Comment 15 for bug 1297218

Revision history for this message
Paul Boven (p-boven) wrote :

I've repeated the experiment without any shared storage, so that eliminates GlusterFS as a suspect.

server-a# virsh migrate --live --persistent --undefinesource --copy-storage-inc guest qemu+tls://server-b/system

Result: After about a week of uptime, the guest froze solid for 27 seconds after the migration. This is after the migration, because the guest is running on the destination server, using up a full core, and not present on the originating server anymore. CPU usage goes back to normal once the guest becomes responsive again.

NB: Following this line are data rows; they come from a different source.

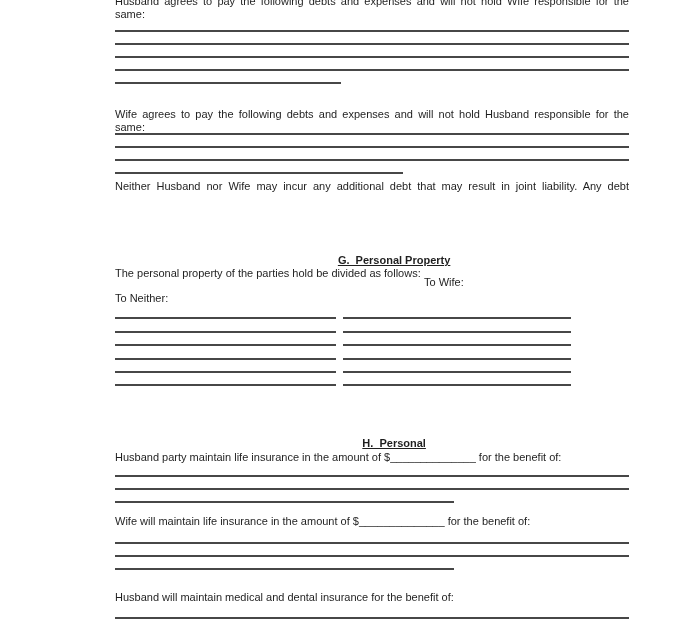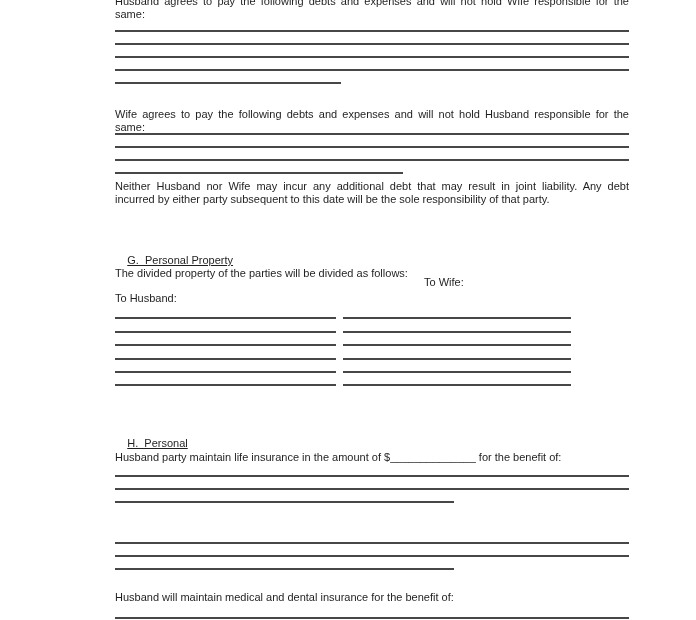--- a/index.html
+++ b/index.html
@@ -85,7 +85,6 @@
 
   <div class="para" style="top:180px">
     <div class="jline">Neither Husband nor Wife may incur any additional debt that may result in joint liability.  Any debt</div>
-    <div>incurred by either party subsequent to this date will be the sole responsibility of that party.</div>
   </div>
 
   <div class="heading" style="top:241px">

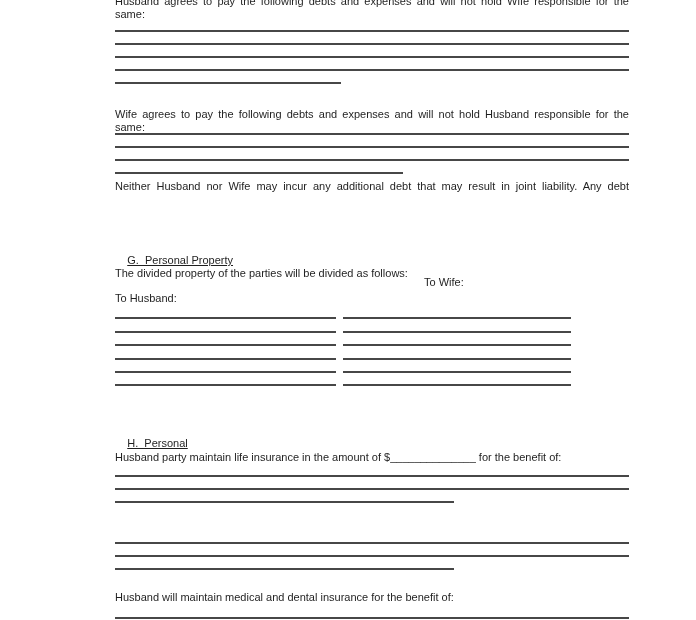--- a/index.html
+++ b/index.html
@@ -42,9 +42,10 @@
   }
   .heading {
     position: absolute;
-    left: 0;
+    left: 16px;
     width: 514px;
-    font-weight: normal;
+    text-align: center;
+    font-weight: bold;
     line-height: 13px;
     white-space: pre;
   }

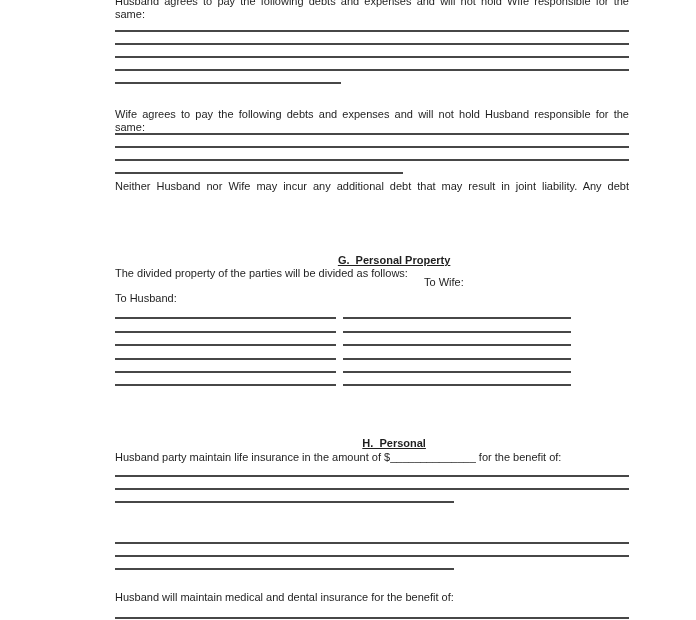--- a/index.html
+++ b/index.html
@@ -93,7 +93,7 @@
   </div>
 
   <div class="para" style="top:267px">
-    <div>The divided property of the parties will be divided as follows:</div>
+    <div>The personal property of the parties hold be divided as follows:</div>
   </div>
 
   <div class="label" style="top:292px;left:0">To Husband:</div>

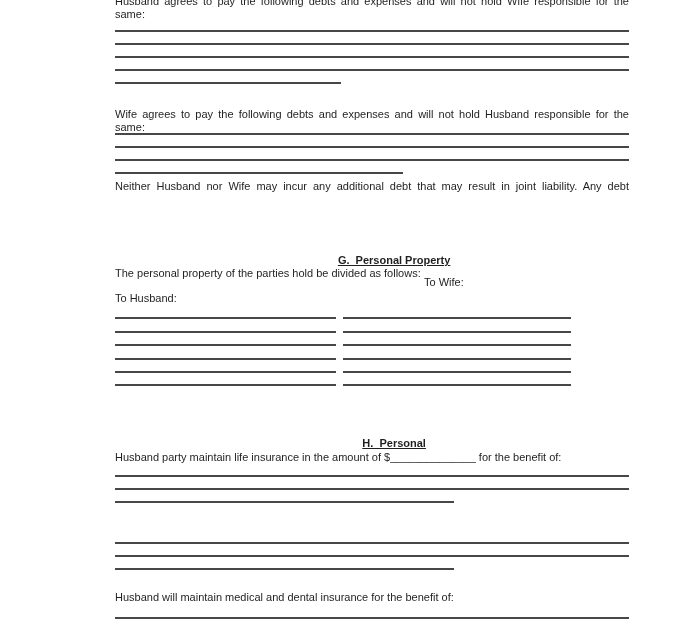--- a/index.html
+++ b/index.html
@@ -96,7 +96,7 @@
     <div>The personal property of the parties hold be divided as follows:</div>
   </div>
 
-  <div class="label" style="top:292px;left:0">To Husband:</div>
+  <div class="label" style="top:292px;left:0">To Neither:</div>
   <div class="label" style="top:276px;left:309px">To Wife:</div>
 
   <div class="rule" style="top:317px;left:0;width:221px"></div>

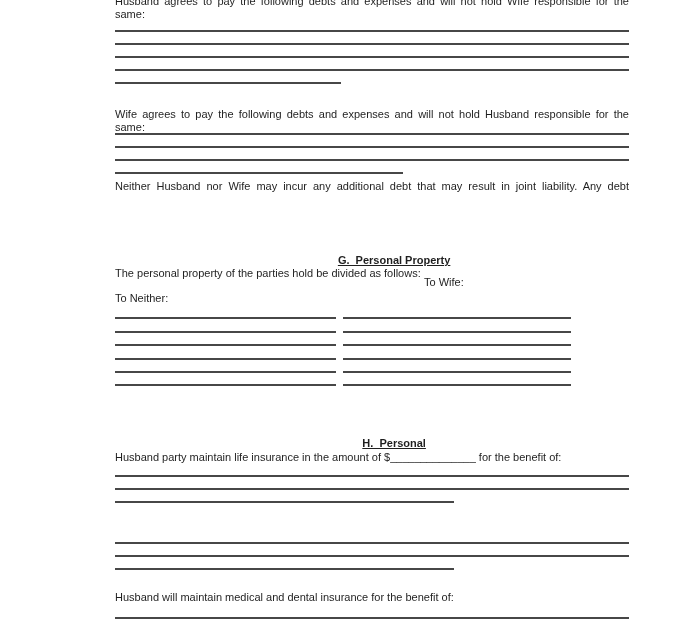--- a/index.html
+++ b/index.html
@@ -123,6 +123,9 @@
   <div class="rule" style="top:488px;left:0;width:514px"></div>
   <div class="rule" style="top:501px;left:0;width:339px"></div>
 
+  <div class="para" style="top:515px">
+    <div>Wife will maintain life insurance in the amount of $______________ for the benefit of:</div>
+  </div>
   <div class="rule" style="top:542px;left:0;width:514px"></div>
   <div class="rule" style="top:555px;left:0;width:514px"></div>
   <div class="rule" style="top:568px;left:0;width:339px"></div>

Just before the migration, NTP was perfectly locked to well within 100us. Right after the machine become responsive again, this NTP status shows the machine simply lost more than 27 seconds:

root@guest:~# ntpq -p
     remote refid st t when poll reach delay offset jitter
==============================================================================
*cl0 xx.xx.xx.xx 3 u 15 16 377 0.457 27388.3 0.100
 cl1 xx.xx.xx.xx 3 u 13 16 377 0.429 27388.4 0.178

root@guest:~# uptime
 16:03:30 up 8 days, 23:45, 1 user, load average: 0.02, 0.02, 0.05

During these 27 seconds, it did not respond to any network activity or (virtual) console. There is no mention of clock-jumps or anything else in dmesg this time.

Note that I have now reproduced this on two different pairs of machines: our original KVM cluster, and two compute nodes (different hardware) to test this with a supported Ubuntu release.